Reported by: Basilieus and VexedPanda Owned by:
Priority: important Milestone: 1.0 RC2
Component: QQuery Version:
Keywords: Cc:

Description (last modified by alex94040) (diff)

When you use multiple ExpandAsArray clauses in the same QuerySingle/QueryArray query, you end up getting duplicate items in the resulting arrays. The QuerySingle part was introduced after we fixed ExpandAsArray being completely ignored (fix in ticket #96) - but it is NOT a regression.

Note that to reproduce this issue, you must have the patch from ticket #96 installed. You also need to have the patch from #154 with the test data.

This is not a duplicate of bug #153.

Attachments

bug151.zip Download (1.1 KB) - added by alex94040 6 years ago.
Better repro (both QuerySingle? and QueryArray?)
bug151_qcubed.2.patch Download (5.2 KB) - added by alex94040 6 years ago.
Patch to fix the issue. Make sure to re-run codegen after applying.
bug151_megatest.zip Download (1.0 KB) - added by alex94040 6 years ago.
Mega test - double-chaining ExpandAsArray?
bug_151.patch Download (5.1 KB) - added by VexedPanda 6 years ago.
This seems to pass every test, though I want us to be very rigorous before checking it in.
patch151_newfix.patch Download (9.2 KB) - added by alex94040 6 years ago.
New fix that does not fork between $objPreviousItems - so order of SQL results doesnt matter
instantiation_methods.patch Download (11.2 KB) - added by basilieus 6 years ago.
Fixes QuerySingle? and also fixes tabbing issue
patch151_perf_curly.patch Download (11.0 KB) - added by alex94040 6 years ago.
Small perf improvement + tabs + curly braces
qcodo_query_methods.patch Download (1.9 KB) - added by basilieus 6 years ago.
IMPORTANT: THIS IS AN ADDITION TO THE PATCH ABOVE! PLEASE INSTALL BOTH.

Change History

Changed 6 years ago by alex94040

Vexed, could you please post a full repro? Preferrably, using the tables from the Test database?

Changed 6 years ago by VexedPanda

I think this should do it. If the user has 1 login and 2 Projects they manage, the $people[0]->_LoginArray will have 2 elements, both the same.

$people = Person::LoadAll(
QQ::ExpandAsArray(QQN::Person()->ProjectAsManagerPerson),
QQ::ExpandAsArray(QQN::Person()->Login)
);

The node names are probably wrong, but I don't have the example data objects to look up.

Changed 6 years ago by alex94040

Vexed, the code you gave above doesn't quite work - there's no such thing as $people[0]->_LoginArray; there is, however, a $people[0]->Login object.

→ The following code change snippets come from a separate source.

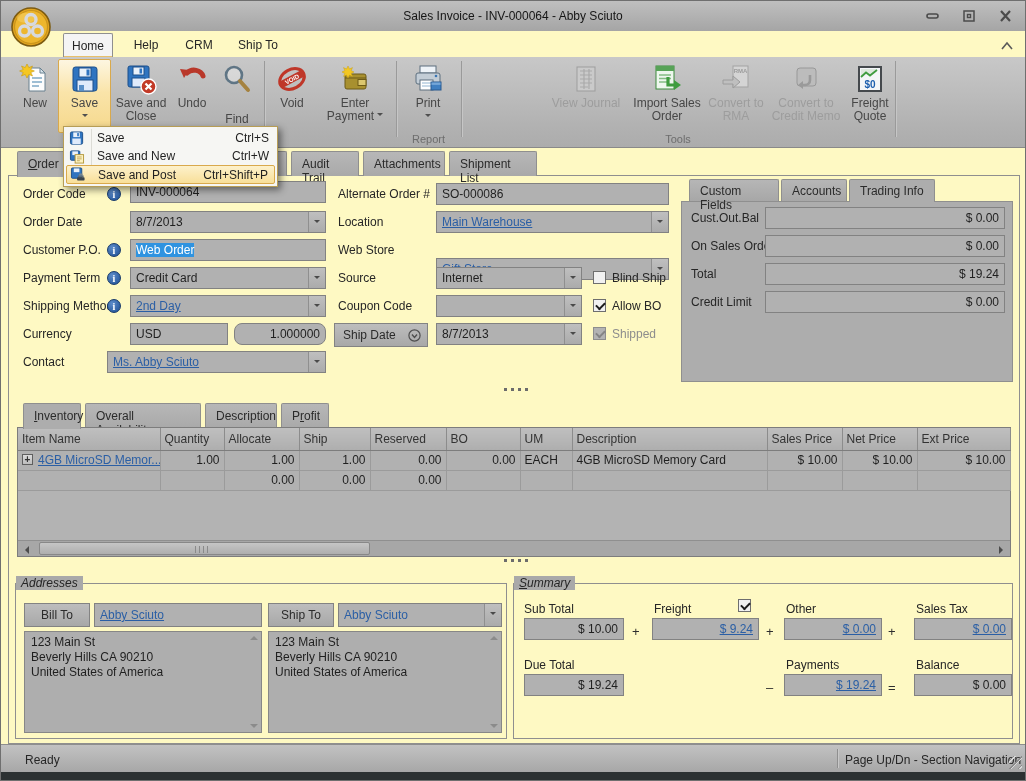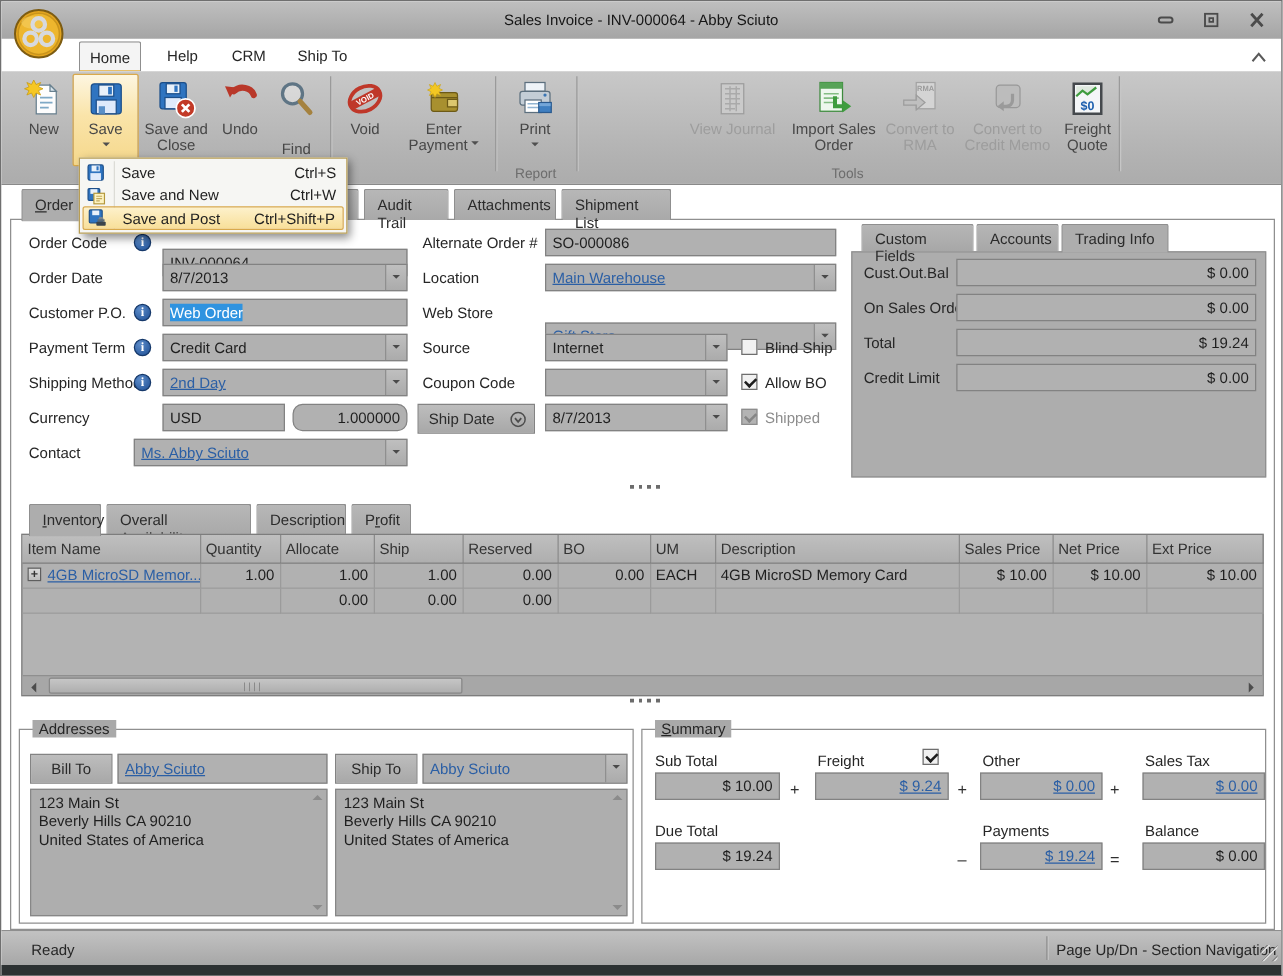"Sales Invoice - INV-000064 -" #win { background: #ffffff -> #fef9c3 }
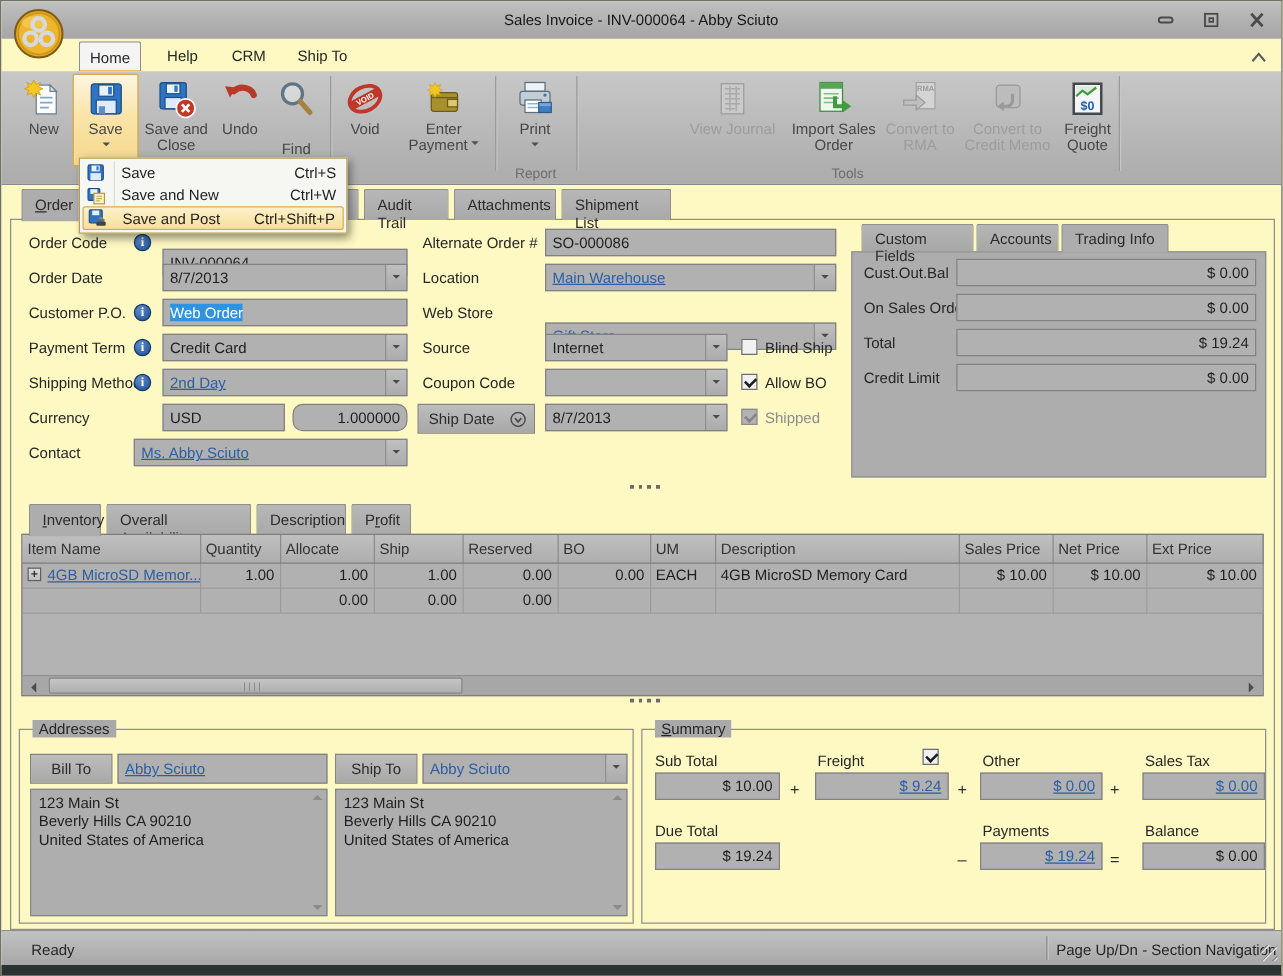"INV-000064" div.fld { top: 49px -> 31px }
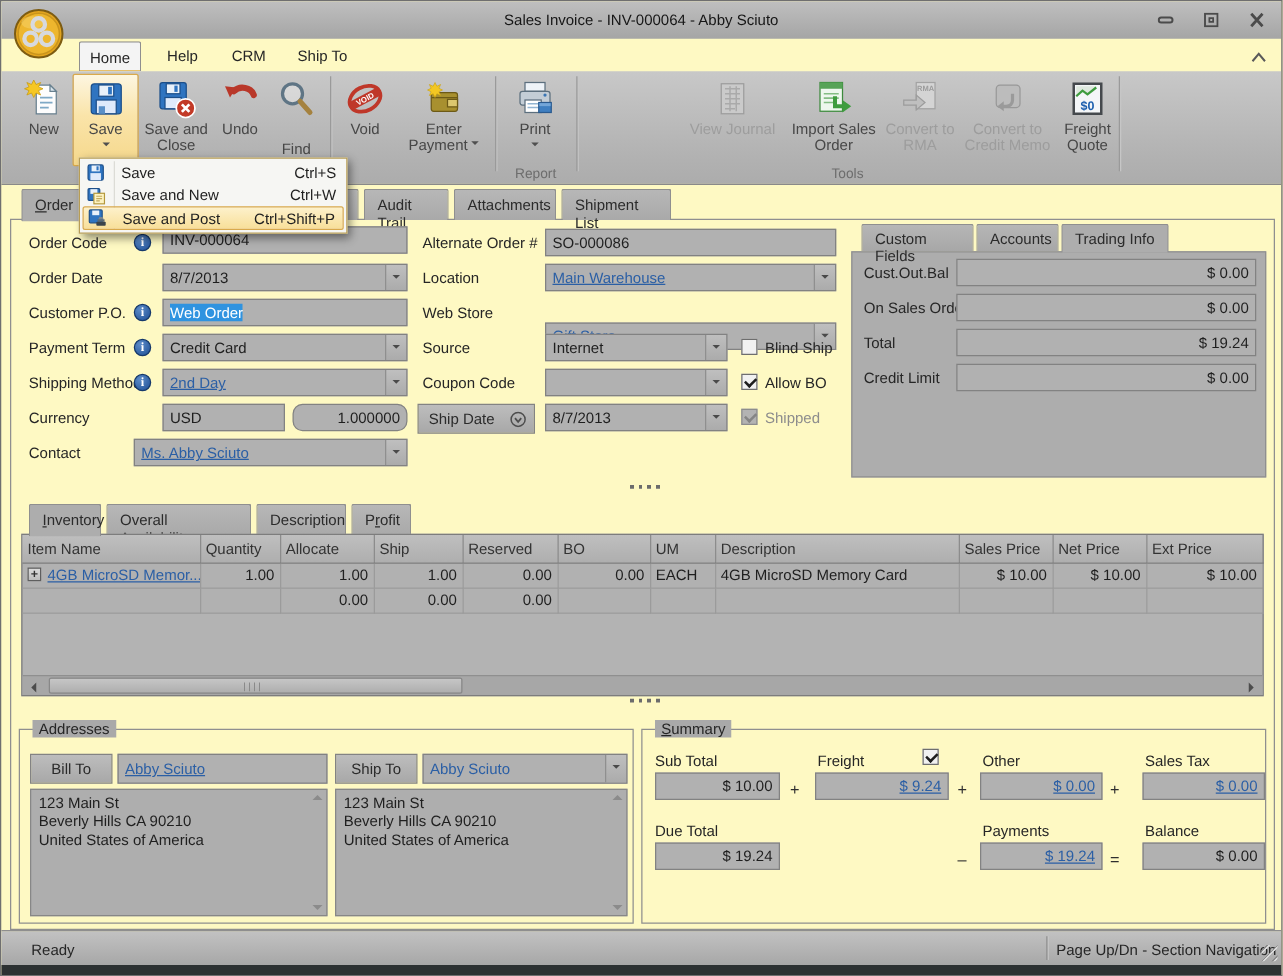"Addresses" .grptitle { font-style: none -> italic; left: 10px -> 0 }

Also potentially relevant: found bug #153 while trying to repro this one, most likely it's relevant.

Changed 6 years ago by VexedPanda

  • status changed from new to closed
  • resolution set to duplicate

Sounds like the same bug, but with actual reproduce code. :P I'll set this one as the dupe.

Changed 6 years ago by alex94040

  • status changed from closed to new
  • resolution duplicate deleted
  • description modified (diff)

Changed 6 years ago by alex94040

  • summary changed from Multiple ExpandAsArray causes duplicates to Multiple ExpandAsArray causes duplicates with QuerySingle
  • reporter changed from VexedPanda to Basilieus and VexedPanda

Changed 6 years ago by alex94040

  • description modified (diff)
  • summary changed from Multiple ExpandAsArray causes duplicates with QuerySingle to Multiple ExpandAsArray causes duplicates with QuerySingle AND QueryArray

Changed 6 years ago by alex94040

Better repro (both QuerySingle? and QueryArray?)

Changed 6 years ago by VexedPanda

The issue is that InstantiateDbRow? only looks at a row at a time, and doesn't know that Project Object 2 has already been added to this Person.

The only viable solution is to track (a hash of) (all, in case there aren't pre-defined unique keys) the columns of the expanded object and the containing objects. So we would know that person1 already had project2 expanded, while not accidentally failing to expand person2's project2 node (pretending we're talking membership here where projects belong to multiple users).

I'm unsure looking at the code how to get a list of all required column names, though it may come to me with further examination.

Changed 6 years ago by alex94040

Vexed, would it be easier if we introduced the following condition:

"multiple ExpandAsArray clauses are only allowed if the table that we're expanding has an auto-increment column?"

And if that condition is not satisfied, throw an exception?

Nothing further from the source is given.